Under this proposed mechanism, there would be no changes in the peer review process, and grant applications still would be evaluated on the basis of their scientific merit. Paylines would be adjusted (wide gaps in success rates closed) for investigators stratified by institution, which the NIH is already doing for investigators stratified by age. The main difference is that the proposed mechanism (or variants thereof) would treat underlying causes of diminishing marginal returns in proportion to the magnitude of such marginal returns, thereby addressing systematically the inefficiencies caused by heavily skewed allocations of funding. Two senior NIH officials expressed interest in the utility of this mechanism, descriptions of which were forwarded to NIH data analysists for further evaluation. It seems reasonable to expect that the NIH will, in due course, make their findings available to the public.

Additional benefits of a better-balanced distribution of funding among institutions are like those described previously, including by senior NIH officials, for allocations of funding among investigators at-large (13, 19, 20, 24). Dollars that are currently being used inefficiently at the top of the funding distribution would be freed up for allocation elsewhere. The NIH would be able to support a greater number of investigators, would maximize the diversity of perspectives and tools that are harnessed, and would increase the likelihood of scientific breakthroughs. There would be less geographical disenfranchisement of students and trainees, improving the ability of the NIH to foster, support, and ultimately harness the talents of next-generation researchers.

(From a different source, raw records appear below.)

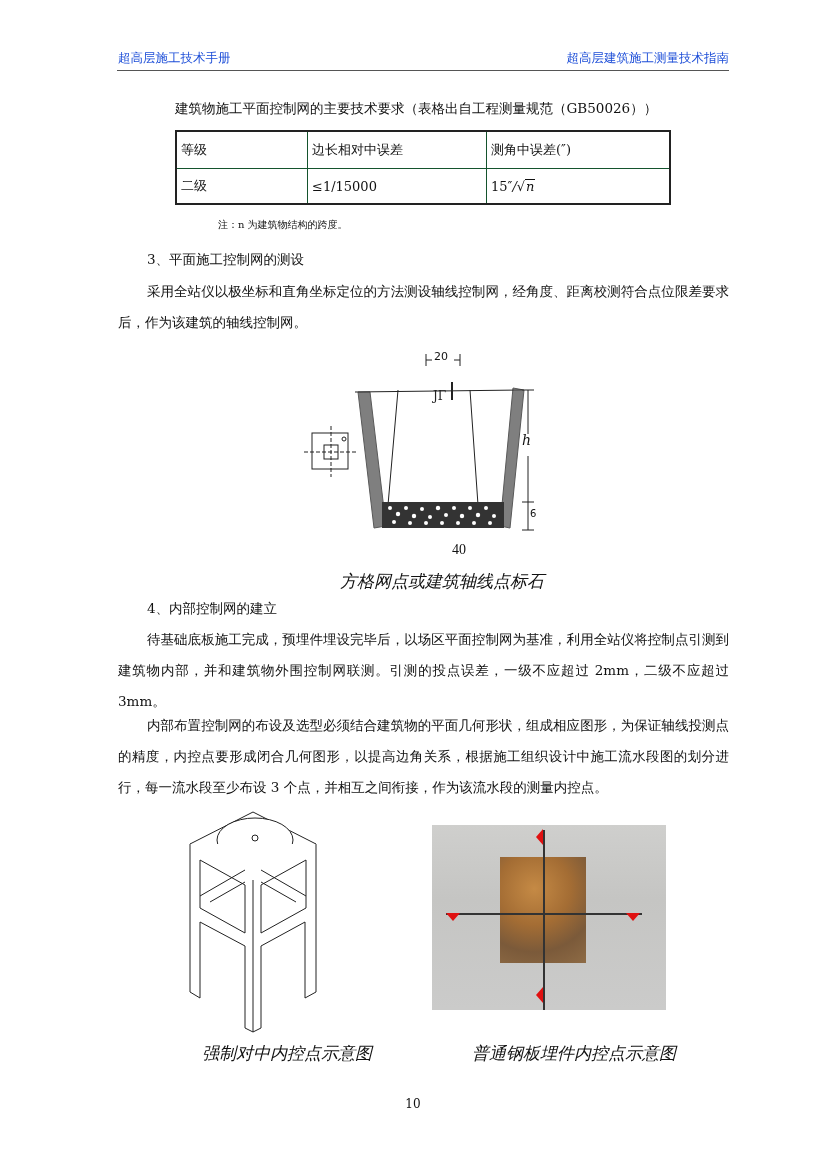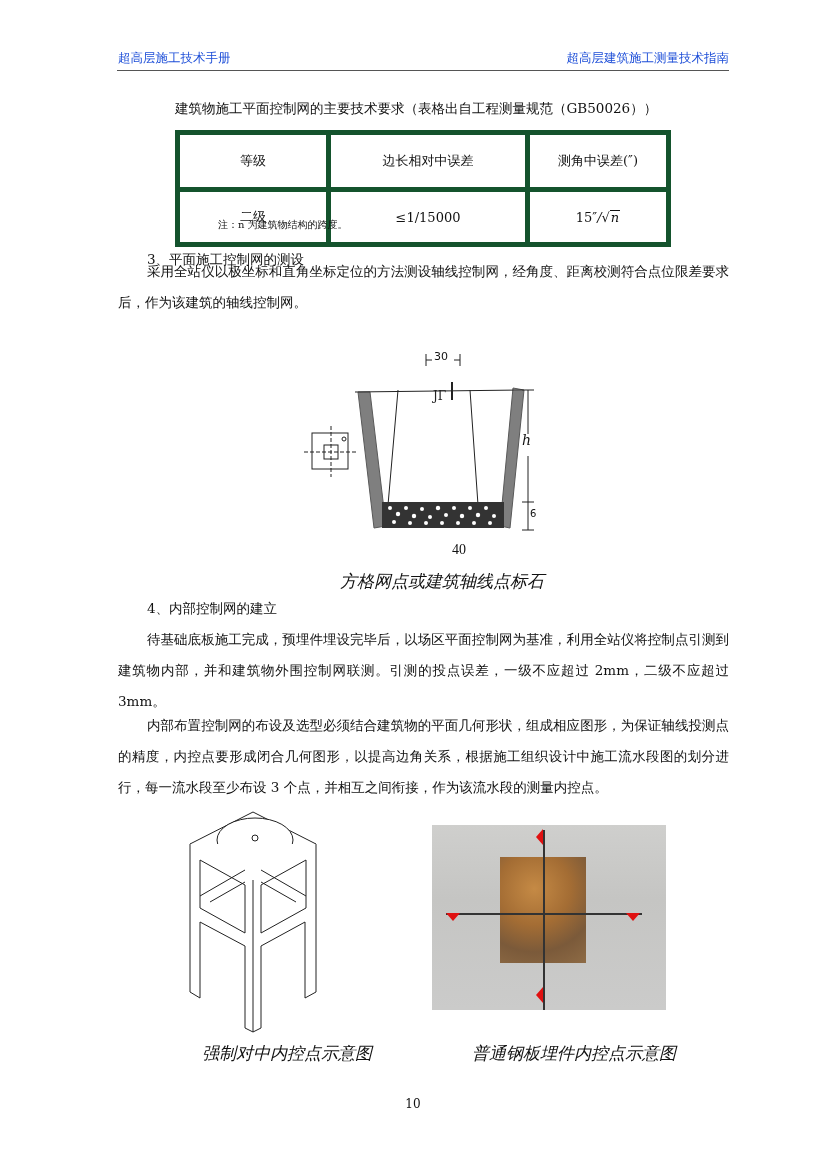--- a/index.html
+++ b/index.html
@@ -12,7 +12,7 @@
   .cap { position:absolute; font-size:13.5px; white-space:nowrap; }
   .tbl { position:absolute; left:175px; top:130px; width:496px; border-collapse:collapse;
          border:2px solid #222; font-size:13px; }
-  .tbl td { border:5px solid #14532d; height:26px; text-align:center; padding:12px; }
+  .tbl td { border:1px solid #14532d; height:26px; text-align:left; padding:4px; }
   .tbl tr:first-child td { height:28px; }
   .note { position:absolute; left:218px; top:218px; font-size:10px; }
   .h3 { position:absolute; left:147px; font-size:13.5px; }

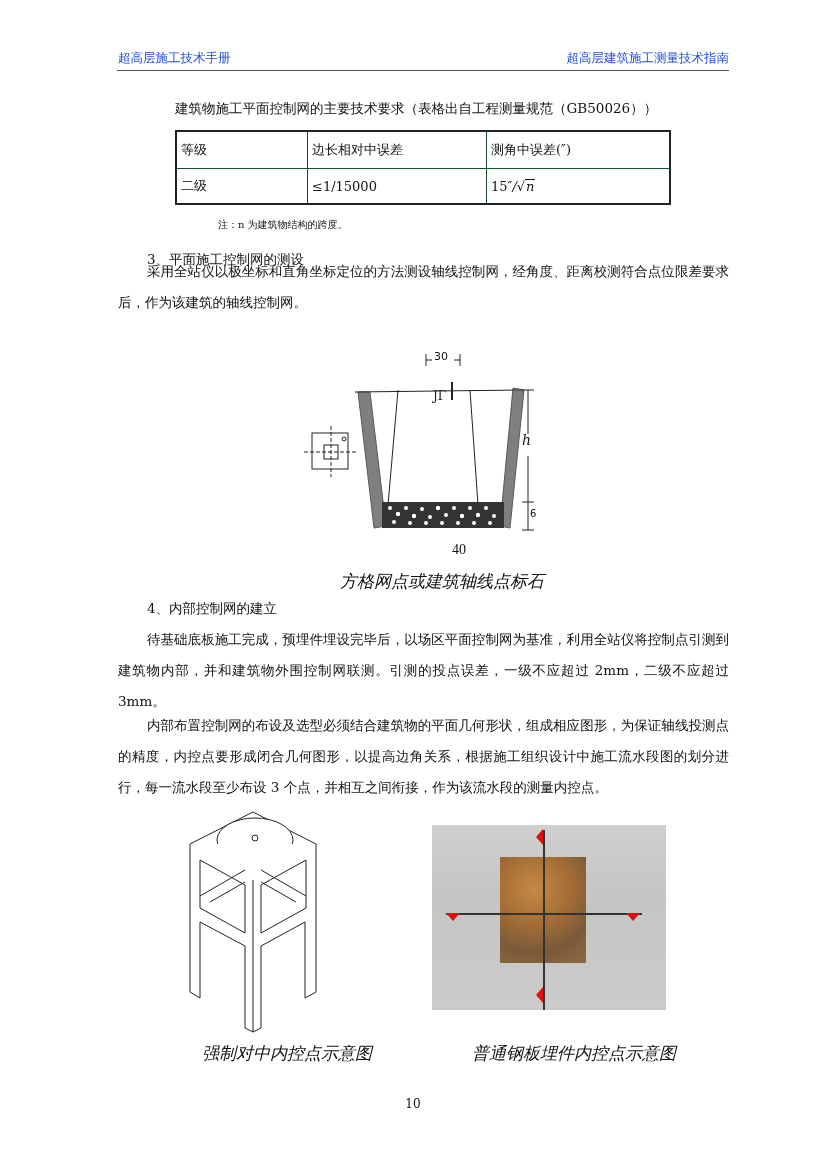--- a/index.html
+++ b/index.html
@@ -51,7 +51,7 @@
 <div class="note">注：n 为建筑物结构的跨度。</div>
 
 <div class="h3" style="top:244px;margin-top:7px;">3、平面施工控制网的测设</div>
-<div class="para" style="top:256px;">采用全站仪以极坐标和直角坐标定位的方法测设轴线控制网，经角度、距离校测符合点位限差要求后，作为该建筑的轴线控制网。</div>
+<div class="para" style="top:276px;">采用全站仪以极坐标和直角坐标定位的方法测设轴线控制网，经角度、距离校测符合点位限差要求后，作为该建筑的轴线控制网。</div>
 
 <svg width="240" height="200" viewBox="0 0 240 200" style="left:300px; top:340px;">
 

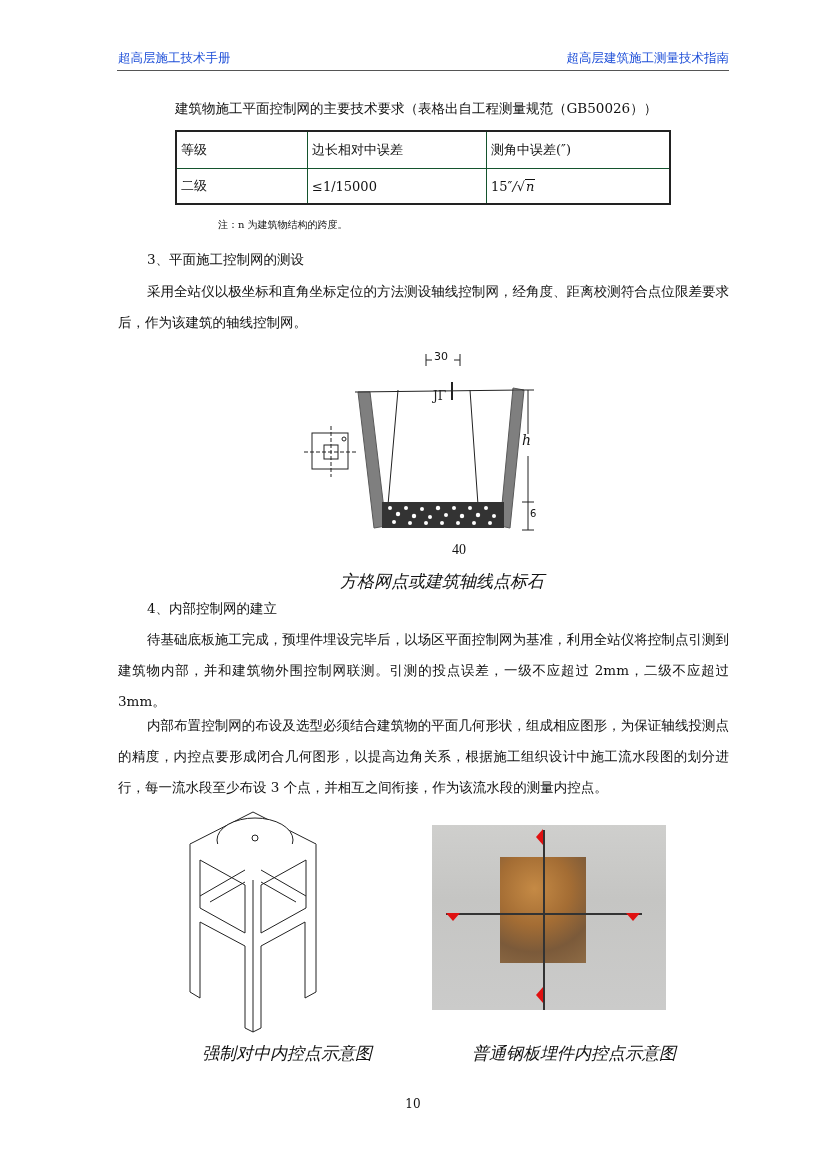--- a/index.html
+++ b/index.html
@@ -116,7 +116,7 @@
       <line x1="155" y1="205" x2="178" y2="205"></line>
   </g>
 </svg>
-<div style="position:absolute; left:434px; top:350px; font-size:11px; font-family:'DejaVu Sans',sans-serif;">30</div>
+<div style="position:absolute; left:434px; top:350px; font-size:11px; font-family:'DejaVu Sans',sans-serif;">20</div>
 <div style="position:absolute; left:522px; top:432px; font-size:14px; font-style:italic;">h</div>
 <div style="position:absolute; left:530px; top:508px; font-size:10px; font-family:'DejaVu Sans',sans-serif;">6</div>
 <div style="position:absolute; left:452px; top:542px; font-size:14px; font-family:Liberation Serif, serif;">40</div>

In summary, a more egalitarian distribution of NIH grants and grant dollars among institutions would yield greater collective gains for the research enterprise and the taxpayers who support it. It is also a necessary step toward the NIH’s long-standing, congressionally supported, yet, thus far, lackluster commitment to reduce the vast disparities in funding to states. Because diminishing marginal returns on research funding apply globally, the problems and solutions defined here are likely germane to research grant support from other funding agencies worldwide.

Footnotes

The authors declare no conflict of interest.

Any opinions, findings, conclusions, or recommendations expressed in this work are those of the authors and have not been endorsed by the National Academy of Sciences.